• **Dataset entries**:
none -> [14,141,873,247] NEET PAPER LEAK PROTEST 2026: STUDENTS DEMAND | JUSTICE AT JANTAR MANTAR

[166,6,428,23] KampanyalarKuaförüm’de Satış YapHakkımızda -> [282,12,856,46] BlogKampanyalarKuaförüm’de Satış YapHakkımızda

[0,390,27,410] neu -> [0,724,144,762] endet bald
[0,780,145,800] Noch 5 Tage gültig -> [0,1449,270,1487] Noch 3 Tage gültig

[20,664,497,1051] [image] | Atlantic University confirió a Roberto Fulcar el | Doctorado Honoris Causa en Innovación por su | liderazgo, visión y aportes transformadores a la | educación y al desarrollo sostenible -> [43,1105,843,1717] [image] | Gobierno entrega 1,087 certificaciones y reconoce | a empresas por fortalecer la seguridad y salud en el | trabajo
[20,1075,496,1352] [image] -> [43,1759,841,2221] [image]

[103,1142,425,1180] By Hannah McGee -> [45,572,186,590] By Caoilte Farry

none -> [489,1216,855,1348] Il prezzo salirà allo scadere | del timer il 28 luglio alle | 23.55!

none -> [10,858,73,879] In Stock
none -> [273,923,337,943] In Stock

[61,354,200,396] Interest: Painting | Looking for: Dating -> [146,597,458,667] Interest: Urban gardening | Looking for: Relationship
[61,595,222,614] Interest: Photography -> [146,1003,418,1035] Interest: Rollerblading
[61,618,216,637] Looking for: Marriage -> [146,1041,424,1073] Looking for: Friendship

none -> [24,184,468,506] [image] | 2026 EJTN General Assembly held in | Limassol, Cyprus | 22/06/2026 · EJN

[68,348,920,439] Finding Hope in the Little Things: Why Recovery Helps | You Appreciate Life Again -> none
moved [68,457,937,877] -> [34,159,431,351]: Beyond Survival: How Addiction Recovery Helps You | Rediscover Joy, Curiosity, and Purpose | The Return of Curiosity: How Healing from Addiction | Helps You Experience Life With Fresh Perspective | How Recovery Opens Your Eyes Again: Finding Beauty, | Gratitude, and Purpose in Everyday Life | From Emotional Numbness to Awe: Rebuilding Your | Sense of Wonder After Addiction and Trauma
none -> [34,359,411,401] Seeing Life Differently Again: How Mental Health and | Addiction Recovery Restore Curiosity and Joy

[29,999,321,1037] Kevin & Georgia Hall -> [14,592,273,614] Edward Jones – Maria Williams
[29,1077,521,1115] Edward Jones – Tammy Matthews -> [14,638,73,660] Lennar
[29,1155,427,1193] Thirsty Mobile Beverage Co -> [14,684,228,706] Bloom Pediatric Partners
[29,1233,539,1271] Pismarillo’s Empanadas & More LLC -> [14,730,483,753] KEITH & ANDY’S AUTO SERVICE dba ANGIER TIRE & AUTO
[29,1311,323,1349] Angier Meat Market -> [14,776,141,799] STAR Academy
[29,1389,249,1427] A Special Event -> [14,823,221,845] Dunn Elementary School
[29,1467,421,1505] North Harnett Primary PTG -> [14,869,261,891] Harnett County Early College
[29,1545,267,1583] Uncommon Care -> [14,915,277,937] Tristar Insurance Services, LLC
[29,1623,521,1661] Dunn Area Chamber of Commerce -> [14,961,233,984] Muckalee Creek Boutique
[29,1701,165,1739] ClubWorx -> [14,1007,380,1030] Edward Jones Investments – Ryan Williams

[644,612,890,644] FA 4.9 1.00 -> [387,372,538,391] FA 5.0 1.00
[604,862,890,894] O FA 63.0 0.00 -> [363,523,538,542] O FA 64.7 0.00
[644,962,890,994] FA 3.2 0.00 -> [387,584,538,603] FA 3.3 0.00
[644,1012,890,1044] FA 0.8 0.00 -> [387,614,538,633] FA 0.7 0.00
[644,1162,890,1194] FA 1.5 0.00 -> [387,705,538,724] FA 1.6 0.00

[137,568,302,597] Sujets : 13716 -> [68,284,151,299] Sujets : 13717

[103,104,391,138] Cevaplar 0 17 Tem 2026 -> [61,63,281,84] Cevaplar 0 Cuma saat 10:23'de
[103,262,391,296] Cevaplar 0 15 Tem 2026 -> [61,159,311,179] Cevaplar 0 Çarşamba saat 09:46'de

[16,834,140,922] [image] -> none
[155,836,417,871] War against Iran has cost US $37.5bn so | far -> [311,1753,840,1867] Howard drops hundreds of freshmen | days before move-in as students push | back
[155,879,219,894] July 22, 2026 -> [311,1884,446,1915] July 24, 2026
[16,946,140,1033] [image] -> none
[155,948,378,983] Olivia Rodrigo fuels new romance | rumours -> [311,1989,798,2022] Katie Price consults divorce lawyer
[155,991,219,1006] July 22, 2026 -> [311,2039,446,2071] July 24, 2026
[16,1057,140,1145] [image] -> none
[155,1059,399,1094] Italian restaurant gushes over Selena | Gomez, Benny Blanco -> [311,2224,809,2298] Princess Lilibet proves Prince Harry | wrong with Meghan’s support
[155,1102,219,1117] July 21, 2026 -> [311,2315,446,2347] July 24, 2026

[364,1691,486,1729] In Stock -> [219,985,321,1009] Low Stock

• **Work request**: Each line above that includes the word "image" is to be copied.

• **Task result**:
[20,664,497,1051] [image] | Atlantic University confirió a Roberto Fulcar el | Doctorado Honoris Causa en Innovación por su | liderazgo, visión y aportes transformadores a la | educación y al desarrollo sostenible -> [43,1105,843,1717] [image] | Gobierno entrega 1,087 certificaciones y reconoce | a empresas por fortalecer la seguridad y salud en el | trabajo
[20,1075,496,1352] [image] -> [43,1759,841,2221] [image]
none -> [24,184,468,506] [image] | 2026 EJTN General Assembly held in | Limassol, Cyprus | 22/06/2026 · EJN
[16,834,140,922] [image] -> none
[16,946,140,1033] [image] -> none
[16,1057,140,1145] [image] -> none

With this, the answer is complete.